Santé, action sanitaire et sociale
le 15/06/2023

Intérim médical à l’hôpital : le Conseil d’Etat tranche le débat

CE, 11 mai 2023, n° 472988

La question de l’intérim médical à l’hôpital public est devenue récurrente depuis quelques années, traduction littérale du manque de professionnels médicaux dans la plupart des services de la plupart des établissements publics de santé.

De nombreuses agences spécialisées se sont ainsi créées et proposent, par la voie de l’intérim, des médecins dans toutes les spécialités médicales, recrutés pour boucler les plannings de présence médicale, principalement les fins de semaine et les jours fériés.

Sous la pression de la demande, les tarifs pratiqués par ces agences ou les professionnels recrutés directement ont connu une croissance exponentielle, jusqu’à constituer une charge démesurée pour les budgets des hôpitaux.

La loi n° 2016-41 du 26 janvier 2016 de modernisation de notre système de santé était venue encadrer la rémunération des pratiques intérimaires. Cependant, faute de dispositions contraignantes effectives, les excès et abus ont continué de prospérer. Certains établissements ont ainsi vu leurs dépenses de personnel croître de plus de 20 % par an, sous le seul effet de l’intérim médical.Le législateur est donc venu fixer à la pratique intérimaire un cadre plus drastique au moyen de la loi n° 2021-502 du 26 avril 2021 visant à améliorer le système de santé par la confiance et la simplification, dite loi Rist.

Pour corriger les dérives de l’intérim médical, la loi Rist a introduit dans le Code de la santé publique des dispositions visant à encadrer le montant des rémunérations des personnels intérimaires. Elle a également confié aux comptables publics le soin d’exercer un contrôle sur ces montants, avec la possibilité d’interdire la mise en paiement des factures dont le montant viendrait à excéder le plafond fixé par décret.

Reportée à cause de la situation sanitaire liée au Covid-19, l’application de cette loi est désormais effective depuis le 3 avril 2023, pour tous les contrats signés à compter de cette même date. De plus, et afin de ne pas mettre à mal cette ressource en personnels pour les hôpitaux, le plafond de rémunération a été revalorisé, pour être porté à la somme de 1.390,00 € bruts pour 24 heures de travail.

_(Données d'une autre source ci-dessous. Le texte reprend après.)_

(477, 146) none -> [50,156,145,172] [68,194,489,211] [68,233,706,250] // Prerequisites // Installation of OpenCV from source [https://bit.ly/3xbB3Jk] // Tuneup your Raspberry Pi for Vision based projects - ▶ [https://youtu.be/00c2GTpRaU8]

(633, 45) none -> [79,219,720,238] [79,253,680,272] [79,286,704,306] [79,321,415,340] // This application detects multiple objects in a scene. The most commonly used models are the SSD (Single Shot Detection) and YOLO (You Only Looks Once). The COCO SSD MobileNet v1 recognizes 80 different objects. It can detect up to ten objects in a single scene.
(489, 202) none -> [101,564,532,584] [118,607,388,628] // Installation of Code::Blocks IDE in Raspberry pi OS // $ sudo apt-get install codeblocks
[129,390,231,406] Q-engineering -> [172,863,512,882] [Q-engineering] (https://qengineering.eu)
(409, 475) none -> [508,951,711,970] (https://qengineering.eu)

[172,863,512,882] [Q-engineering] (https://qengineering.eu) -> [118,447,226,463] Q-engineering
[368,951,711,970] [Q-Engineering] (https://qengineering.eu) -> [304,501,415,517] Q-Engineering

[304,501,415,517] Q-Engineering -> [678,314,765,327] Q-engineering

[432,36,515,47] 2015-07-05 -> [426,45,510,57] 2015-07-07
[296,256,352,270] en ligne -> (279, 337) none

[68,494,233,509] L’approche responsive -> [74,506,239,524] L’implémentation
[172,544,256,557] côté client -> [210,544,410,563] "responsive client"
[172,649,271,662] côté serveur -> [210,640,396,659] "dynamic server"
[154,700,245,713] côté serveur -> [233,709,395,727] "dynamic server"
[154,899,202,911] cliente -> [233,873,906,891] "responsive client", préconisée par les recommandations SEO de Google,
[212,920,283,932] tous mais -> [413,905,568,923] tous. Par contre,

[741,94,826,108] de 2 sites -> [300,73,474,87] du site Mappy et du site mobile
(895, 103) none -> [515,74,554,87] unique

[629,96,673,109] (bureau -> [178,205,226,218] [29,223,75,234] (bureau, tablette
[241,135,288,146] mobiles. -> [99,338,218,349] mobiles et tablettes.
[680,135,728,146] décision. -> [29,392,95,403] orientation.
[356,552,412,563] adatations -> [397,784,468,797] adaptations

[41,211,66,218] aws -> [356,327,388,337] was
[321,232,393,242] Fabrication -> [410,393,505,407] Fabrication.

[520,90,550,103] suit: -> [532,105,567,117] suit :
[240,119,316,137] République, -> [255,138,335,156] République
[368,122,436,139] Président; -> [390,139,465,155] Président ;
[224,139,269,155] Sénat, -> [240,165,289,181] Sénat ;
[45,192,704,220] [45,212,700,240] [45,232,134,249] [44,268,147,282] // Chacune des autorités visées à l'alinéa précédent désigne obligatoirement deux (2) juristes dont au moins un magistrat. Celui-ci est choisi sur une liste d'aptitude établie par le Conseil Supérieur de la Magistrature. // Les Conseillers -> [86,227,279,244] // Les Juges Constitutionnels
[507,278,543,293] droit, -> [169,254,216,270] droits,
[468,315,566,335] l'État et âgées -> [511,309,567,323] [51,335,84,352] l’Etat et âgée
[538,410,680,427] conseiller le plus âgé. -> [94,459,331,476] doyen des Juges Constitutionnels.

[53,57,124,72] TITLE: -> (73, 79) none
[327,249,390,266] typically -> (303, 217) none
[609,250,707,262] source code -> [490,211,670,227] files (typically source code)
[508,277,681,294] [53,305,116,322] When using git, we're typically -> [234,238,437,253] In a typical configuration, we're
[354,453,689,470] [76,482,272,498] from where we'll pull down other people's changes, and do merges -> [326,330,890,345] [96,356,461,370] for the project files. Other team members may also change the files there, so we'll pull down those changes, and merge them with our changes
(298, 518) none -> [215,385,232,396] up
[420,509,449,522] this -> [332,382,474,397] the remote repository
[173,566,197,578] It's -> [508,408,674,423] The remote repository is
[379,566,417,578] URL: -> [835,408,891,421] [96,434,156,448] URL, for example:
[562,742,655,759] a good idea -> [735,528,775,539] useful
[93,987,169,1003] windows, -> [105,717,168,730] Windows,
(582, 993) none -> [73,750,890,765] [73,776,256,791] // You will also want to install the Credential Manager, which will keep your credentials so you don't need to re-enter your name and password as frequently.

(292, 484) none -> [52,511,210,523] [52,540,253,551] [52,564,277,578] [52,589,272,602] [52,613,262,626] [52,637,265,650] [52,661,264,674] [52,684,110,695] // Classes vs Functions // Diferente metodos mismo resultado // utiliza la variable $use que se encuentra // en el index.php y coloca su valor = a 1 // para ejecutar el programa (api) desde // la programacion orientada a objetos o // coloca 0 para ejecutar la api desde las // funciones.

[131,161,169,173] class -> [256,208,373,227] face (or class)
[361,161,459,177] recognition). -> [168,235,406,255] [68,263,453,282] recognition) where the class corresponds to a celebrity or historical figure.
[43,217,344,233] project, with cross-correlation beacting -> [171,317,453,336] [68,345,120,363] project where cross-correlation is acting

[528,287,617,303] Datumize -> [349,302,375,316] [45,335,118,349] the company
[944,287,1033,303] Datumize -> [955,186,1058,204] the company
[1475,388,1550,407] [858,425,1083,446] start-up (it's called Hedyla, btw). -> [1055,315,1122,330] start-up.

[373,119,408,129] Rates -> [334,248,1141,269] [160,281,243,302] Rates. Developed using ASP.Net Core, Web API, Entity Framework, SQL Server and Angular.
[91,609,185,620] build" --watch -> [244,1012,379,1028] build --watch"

C’est dans ces conditions que, par requête enregistrée les 12 avril et 1er mai 2023, le Syndicat national des médecins remplaçants dans les hôpitaux (SNMRH) a saisi le Conseil d’Etat d’une demande de suspension de l’instruction ministérielle n° DGOS/RH5/PF1/DGFIP/2023/33 en date du 17 mars 2023, prise en exécution des contrôles créés par la loi Rist.

Le demandeur soulevait, notamment, que l’instruction ministérielle attaquée méconnaissait les dispositions de l’article L. 121-1 du Code des relations entre le public et l’administrations, en ce qu’elle prévoit la possibilité d’annuler le contrat d’exercice des médecins remplaçants et l’écrêtement de leur rémunération, sans procédure contradictoire préalable.

Le Conseil d’Etat, dans sa décision en date du 11 mai 2023 ici commentée, rappelle que lorsque le comptable public constate, lors du contrôle qu’il exerce sur la rémunération du praticien ou sur celle facturée par l’entreprise de travail temporaire, que leur montant excède les plafonds réglementaires, il procède au rejet du paiement des rémunérations irrégulières et informe le directeur de l’établissement public de santé, qui procède à la régularisation dans les conditions fixées par la réglementation. En cas de refus du cocontractant de l’établissement de mettre son contrat en conformité avec les plafonds, le comptable public est tenu de saisir le directeur général de l’Agence régionale de santé, qui défère le contrat litigieux devant la juridiction administrative.

Ainsi, contrairement aux arguments soutenus par le SNMRH, le juge des référés écarte le doute sérieux sur la légalité de l’instruction ministérielle, considérant qu’elle ne méconnait pas le principe du respect des contrats en prévoyant une annulation unilatérale, puisque c’est bien à l’initiative du bénéficiaire du contrat ou à celle du juge que les stipulations contractuelles peuvent être modifiées.

Le Conseil d’Etat sera, sans aucun doute, amené à statuer au fond mais il est probable que sa position demeurera la même, la liberté contractuelle n’empêchant pas les contrôles.